Supported by NCI-CA161624

Citation Format: Ozhan Ocal, Blake Heath, Lee B. Rivera, Victor Pashkov, Galvin H. Swift, Rolf A. Brekken, Tom M. Wilkie. Rapid in vivo screen of pancreatic ductal adenocarcinoma therapeutics. [abstract]. In: Proceedings of the AACR Special Conference on RAS Oncogenes: From Biology to Therapy; Feb 24-27, 2014; Lake Buena Vista, FL. Philadelphia (PA): AACR; Mol Cancer Res 2014;12(12 Suppl):Abstract nr B19. doi: 10.1158/1557-3125.RASONC14-B19

Rgs16 and Rgs8 in embryonic endocrine pancreas and mouse models of diabetes

Diabetes is characterized by the loss, or gradual dysfunction, of insulin-producing pancreatic beta-cells. Although beta-cells can replicate in younger adults, the available diabetes therapies do not specifically target beta-cell regeneration. Novel approaches are needed to discover new therapeutics and to understand the contributions of endocrine progenitors and beta-cell regeneration during islet expansion. Here, we show that the regulators of G protein signaling Rgs16 and Rgs8 are expressed in pancreatic progenitor and endocrine cells during development, then extinguished in adults, but reactivated in models of both type 1 and type 2 diabetes.
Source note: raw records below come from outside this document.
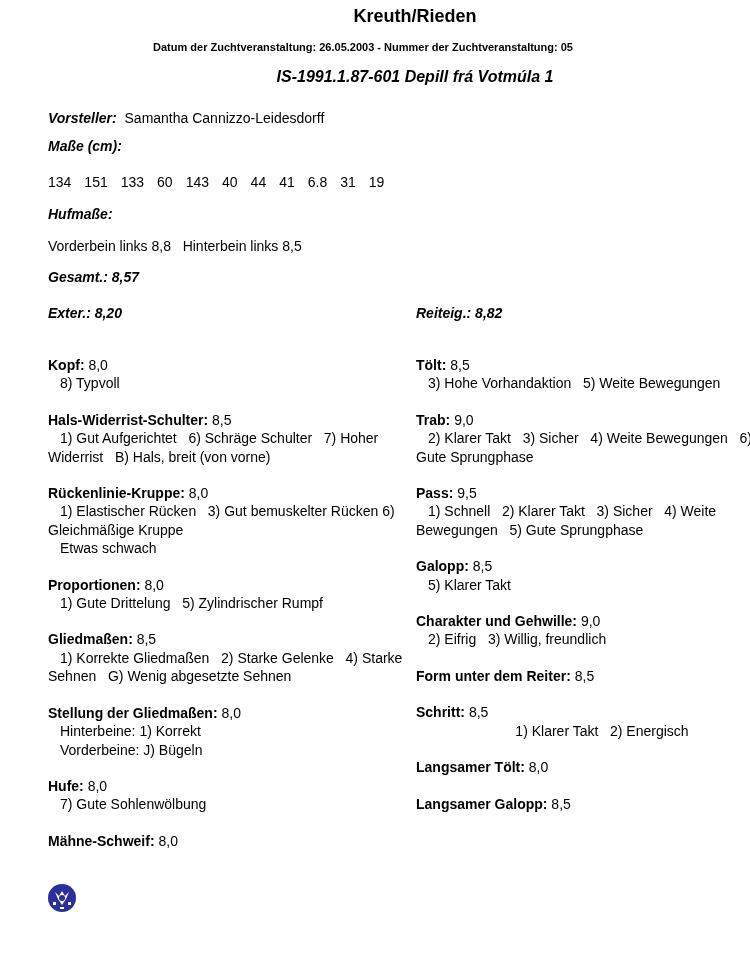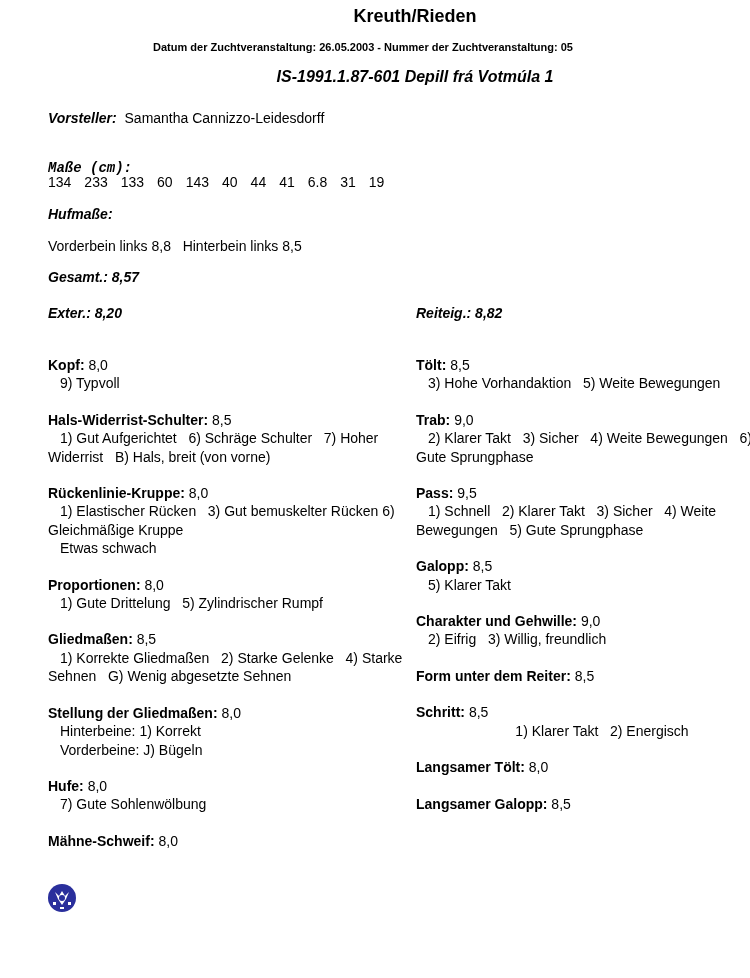--- a/index.html
+++ b/index.html
@@ -36,38 +36,38 @@
 
 <div class="abs title">Kreuth/Rieden</div>
 <div class="abs subtitle">Datum der Zuchtveranstaltung: 26.05.2003 - Nummer der Zuchtveranstaltung: 05</div>
 <div class="abs horse">IS-1991.1.87-601 Depill frá Votmúla 1</div>
 
 <div class="abs line" style="top:110px;">
   <span class="bi">Vorsteller:</span>&nbsp;
   <span>Samantha Cannizzo-Leidesdorff</span>
 </div>
 
-<div class="abs line bi" style="top:160px;font-family:Liberation Mono, monospace;">Maße (cm):</div>
-<div class="abs line nums" style="top:174px;" id="nums"><span>134</span><span>233</span><span>133</span><span>60</span><span>143</span><span>40</span><span>44</span><span>41</span><span>6.8</span><span>31</span><span>19</span></div>
+<div class="abs line bi" style="top:138px;">Maße (cm):</div>
+<div class="abs line nums" style="top:174px;" id="nums"><span>134</span><span>151</span><span>133</span><span>60</span><span>143</span><span>40</span><span>44</span><span>41</span><span>6.8</span><span>31</span><span>19</span></div>
 
 <div class="abs line bi" style="top:206px;">Hufmaße:</div>
 <div class="abs line" style="top:238px; white-space:pre;">Vorderbein links 8,8   Hinterbein links 8,5</div>
 
 <div class="abs line bi" style="top:269px;">
   <span>Gesamt.:</span>
   <span>8,57</span>
 </div>
 
 <div class="abs col-head" style="left:8px; top:305px;">Exter.: 8,20</div>
 <div class="abs col-head" style="left:376px; top:305px;">Reiteig.: 8,82</div>
 
 <div class="abs col col-left" id="col-left">
     <div class="item">
       <div class="item-title"><b>Kopf:</b> <span>8,0</span></div>
-      <div style="white-space: pre-wrap; text-indent: 12px;">9) Typvoll</div>
+      <div style="white-space: pre-wrap; text-indent: 12px;">8) Typvoll</div>
     </div>
     <div class="item">
       <div class="item-title"><b>Hals-Widerrist-Schulter:</b> <span>8,5</span></div>
       <div style="white-space: pre-wrap; text-indent: 12px;">1) Gut Aufgerichtet   6) Schräge Schulter   7) Hoher Widerrist   B) Hals, breit (von vorne)</div>
     </div>
     <div class="item">
       <div class="item-title"><b>Rückenlinie-Kruppe:</b> <span>8,0</span></div>
       <div style="white-space: pre-wrap; text-indent: 12px;">1) Elastischer Rücken   3) Gut bemuskelter Rücken 6) Gleichmäßige Kruppe</div>
       <div style="white-space: pre-wrap; text-indent: 12px;">Etwas schwach</div>
     </div>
Exendin-4, a glucagon-like peptide 1 (Glp-1)/incretin mimetic that stimulates beta-cell expansion, insulin secretion and normalization of blood glucose levels in diabetics, also promoted re-expression of Rgs16::GFP within a few days in pancreatic ductal-associated cells and islet beta-cells. These findings show that Rgs16::GFP and Rgs8::GFP are novel and early reporters of G protein-coupled receptor (GPCR)-stimulated beta-cell expansion after therapeutic treatment and in diabetes models. Rgs16 and Rgs8 are likely to control aspects of islet progenitor cell activation, differentiation and beta-cell expansion in embryos and metabolically stressed adults.